Assignment: Any image found in the entries is to be skipped; the rest is returned word for word.

Excerpted data:
☆ ☆ ☆ ☆ ☆ ☆ ☆

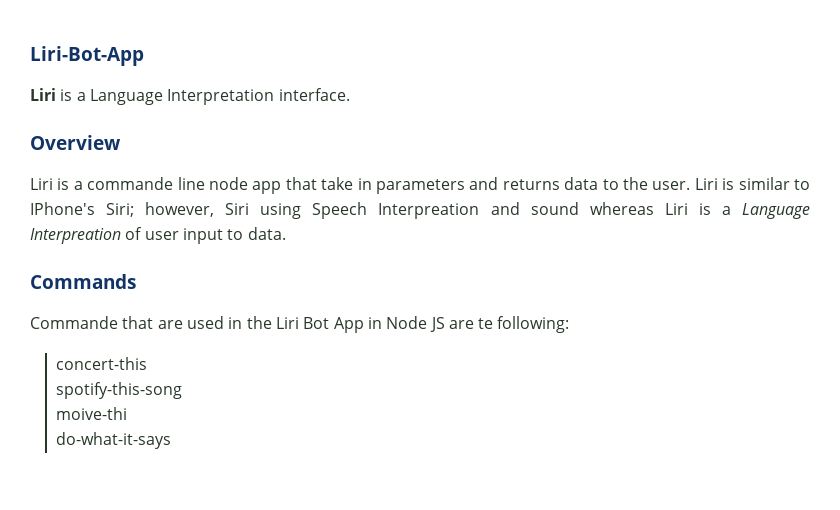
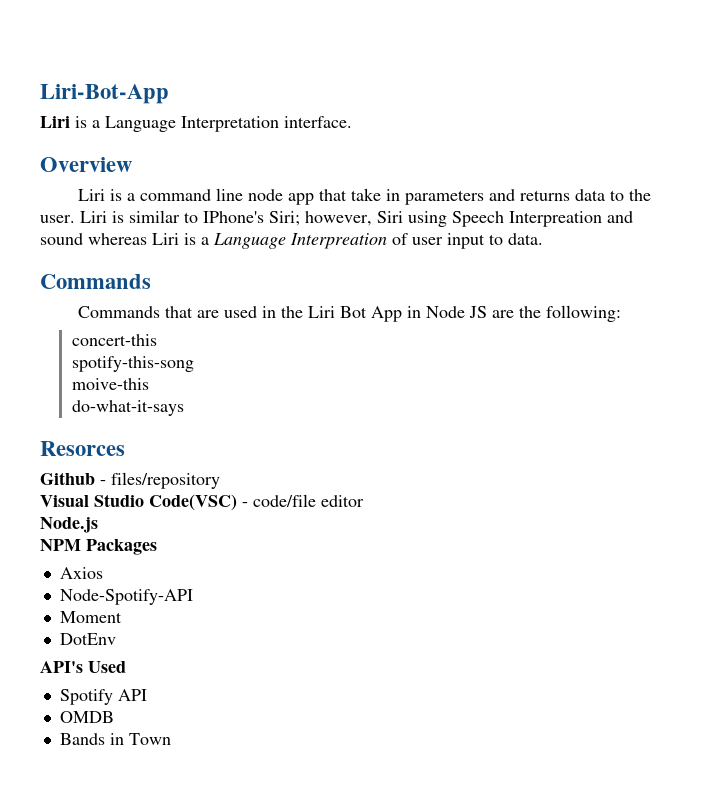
[87,177,174,190] commande -> [139,189,211,201] command
[30,316,118,329] Commande -> [77,306,160,318] Commands
[478,318,494,329] te -> [518,306,541,318] the
[55,407,127,420] moive-thi -> [71,378,149,390] moive-this
(171, 440) none -> [40,441,125,456] [40,472,220,489] [40,494,364,511] [40,517,98,533] [40,539,157,555] [59,567,103,579] [59,589,193,605] [59,611,122,623] [59,633,116,645] [40,661,126,673] [59,689,147,705] [59,711,114,723] [59,733,171,745] // Resorces // Github - files/repository // Visual Studio Code(VSC) - code/file editor // Node.js // NPM Packages // Axios // Node-Spotify-API // Moment // DotEnv // API's Used // Spotify API // OMDB // Bands in Town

☆ ☆ ☆ ☆ ☆ ☆ ☆

Exercise answer:
[87,177,174,190] commande -> [139,189,211,201] command
[30,316,118,329] Commande -> [77,306,160,318] Commands
[478,318,494,329] te -> [518,306,541,318] the
[55,407,127,420] moive-thi -> [71,378,149,390] moive-this
(171, 440) none -> [40,441,125,456] [40,472,220,489] [40,494,364,511] [40,517,98,533] [40,539,157,555] [59,567,103,579] [59,589,193,605] [59,611,122,623] [59,633,116,645] [40,661,126,673] [59,689,147,705] [59,711,114,723] [59,733,171,745] // Resorces // Github - files/repository // Visual Studio Code(VSC) - code/file editor // Node.js // NPM Packages // Axios // Node-Spotify-API // Moment // DotEnv // API's Used // Spotify API // OMDB // Bands in Town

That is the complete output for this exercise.